JAKARTA – Atalarik Syach tengah menghadapi cobaan besar setelah rumahnya di kawasan Cibinong, Bogor, dieksekusi dan dihancurkan oleh Pengadilan Negeri (PN) Cibinong pada Kamis (15/5/2025). Eksekusi ini dilakukan karena sengketa lahan yang sudah berlangsung sejak 2015.
Atalarik mengaku kecewa karena tidak mendapat pemberitahuan resmi sebelum eksekusi dilakukan. Ia juga menegaskan sengketa tanah tersebut sebenarnya masih dalam proses hukum dan belum memiliki putusan inkrah.
“Memang ini situasi yang sudah saya hadapi sejak lama, sejak gugatan pertama di tahun 2015. Tapi saya tidak ingin bicara terlalu banyak karena ini sangat emosional. Soal hukum, silakan ke kuasa hukum saya,” ujar Atalarik saat ditemui di Cibinong, Bogor, Jawa Barat.

Kronologi Rumah Atalarik Syach Dirobohkan PN Cibinong
Sang kuasa hukum, Sanja, menjelaskan terdapat kejanggalan dalam proses eksekusi tersebut. Ia menyoroti tidak adanya surat pemberitahuan yang diterima kliennya secara langsung.
“Pihak pemohon eksekusi mengklaim sudah mengirimkan surat, tapi faktanya sampai hari ini klien saya belum menerima pemberitahuan apa pun,” ujar Sanja.
Lebih lanjut, Sanja menyebut gugatan yang diajukan oleh pihak bernama Dede Tasno masih berjalan di pengadilan dan belum memiliki kekuatan hukum tetap. Karena itu, menurutnya, eksekusi seharusnya bisa ditunda.
“Secara hukum, eksekusi seharusnya ditangguhkan. Apalagi putusan baru akan dibacakan pada 4 Juni 2025,” tegas Sanja.

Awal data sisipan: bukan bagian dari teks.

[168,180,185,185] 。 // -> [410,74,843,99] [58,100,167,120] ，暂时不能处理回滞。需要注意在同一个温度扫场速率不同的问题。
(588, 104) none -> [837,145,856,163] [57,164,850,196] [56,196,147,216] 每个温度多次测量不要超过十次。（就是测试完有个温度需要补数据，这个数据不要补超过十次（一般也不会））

Ia juga mengklaim tanah seluas 7.800 meter persegi yang dibeli Atalarik sejak tahun 2000 itu sudah bersertifikat dan tercatat secara resmi di Badan Pertanahan Nasional (BPN).
“Dalam sidang, pihak BPN juga sudah mengakui tanah milik Atalarik itu sah dan terdaftar. Jadi tidak mungkin BPN menerbitkan sertifikat tanpa dokumen lengkap yang mendukung,” lanjutnya.

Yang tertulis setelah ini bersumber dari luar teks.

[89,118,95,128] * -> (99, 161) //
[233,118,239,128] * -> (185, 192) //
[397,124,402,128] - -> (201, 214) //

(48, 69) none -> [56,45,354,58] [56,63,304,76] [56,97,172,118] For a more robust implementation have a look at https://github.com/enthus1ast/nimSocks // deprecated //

Melalui unggahan di Instagram Story, Atalarik sempat memperlihatkan momen saat aparat dan petugas datang ke rumahnya. Ia berusaha menghentikan eksekusi dan sempat beradu argumen dengan petugas. Ia bahkan menyebutkan nama Presiden Prabowo Subianto dan Gubernur Jawa Barat Dedi Mulyadi, berharap ada perhatian atas ketidakadilan yang ia alami.
Kini, rumah yang dulunya berdiri megah itu telah rata dengan tanah. Hanya tersisa sebagian kecil tembok yang belum ikut dihancurkan.
Perjuangan Atalarik untuk mendapatkan keadilan pun belum berakhir. Ia dan tim hukumnya terus berupaya agar haknya atas tanah yang disengketakan tetap diakui secara hukum.